The instructor had mentioned that this was a fool-proof drop. Each student’s parachute would be tethered to the airplane, and as the student left the plane, the parachute would automatically deploy. If by some freak occurrence the tether should sever, there was also a backup parachute with a sensor which would automatically deploy in case of emergency. This helped relax Jack a little, but very little.

The airplane took to the air with Jack, the instructor, and two other brave souls aboard. Jack had cleverly positioned himself so that he would be the last to jump. Cleverly, or so he thought. As each student took the big leap, Jack’s heart pounded harder and louder. He wondered if the others could hear it. He wondered if he could change his mind. “Jump or don’t, but there are no refunds,” the instructor said at the beginning of class. “Well, I already paid, so I’d better do this,” thought Jack. It was finally his turn, and he now knew the drill very well.

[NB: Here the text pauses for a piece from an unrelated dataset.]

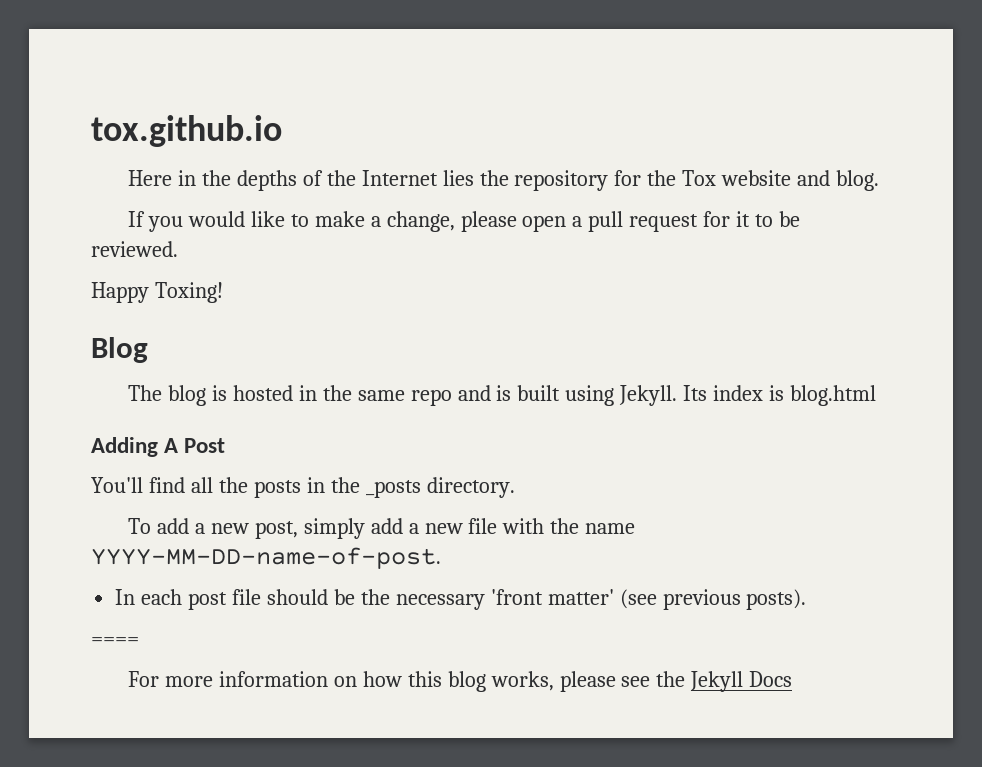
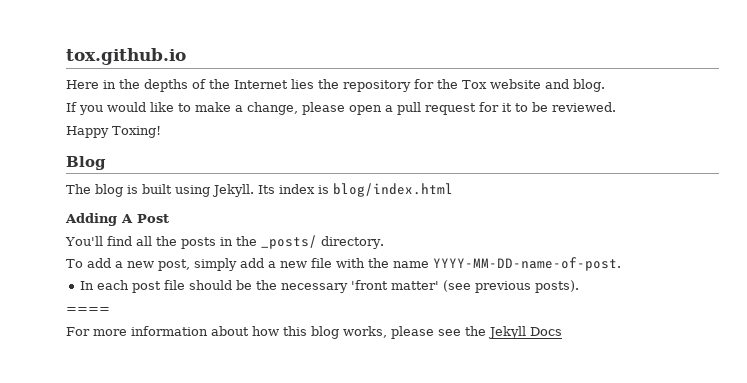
[232,385,512,406] hosted in the same repo and is -> (138, 189) none
[790,385,877,406] blog.html -> [333,183,453,197] blog/index.html
[365,480,421,498] _posts -> [260,235,317,249] _posts/
[333,676,357,687] on -> [211,326,249,336] about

The instructor slid open the door and gave Jack the sign to proceed. He positioned his feet on the small pad just outside the plane and grabbed on to the strut on the wing. He nervously looked back at his instructor, who smiled and nodded, Jack stood and pulled himself onto the oncoming wind, fist by fist, across the wing until he was hanging on like superman. One final glance at the instructor, who was patiently waiting, giving the “okay” sign with his hand. “Okay indeed, “ thought Jack, “Look up and let go.” The steps were simple enough; look up, let go, count to five; by then the tether on the parachute would deploy and all he’d have to do is listen to the man on the walkie-talkie guiding him to the landing zone.

“One-Mississippi, Two-Mississippi, Three-Mississippi, Four-Mississippi, Five-Mississippi, Six-Mississippi, Seven??” Jack turned his head to try to look for the tether and saw that it was not attached to the plane, but was flapping freely in the wind instead. Although Jack was completely terrified, the words hammered into his head during the six-hour course reminded him of what he had to do. If his primary chute had deployed, he would have to execute an emergency maneuver to cut it loose in preparation for the emergency chute, but it never deployed, so all he had to do was wait.

He tried to mentally calm himself, something which did not come easy as the ground quickened its approach. He was surprised by the pure silence of the free-fall. “Any second now,” he told himself, “really, any second.” He heard a sound behind him and felt a moment of relief, he looked back in search of a deploying chute, but instead saw what appeared to be two eagles fighting in midair. That would have been of interest at any other moment, he thought, but not this one. Looking back down, Jack finally started to panic. He reached frantically, trying to grab the tether and pull it by hand. He twisted, writhed, and tumbled until finally, Jack met with the Earth.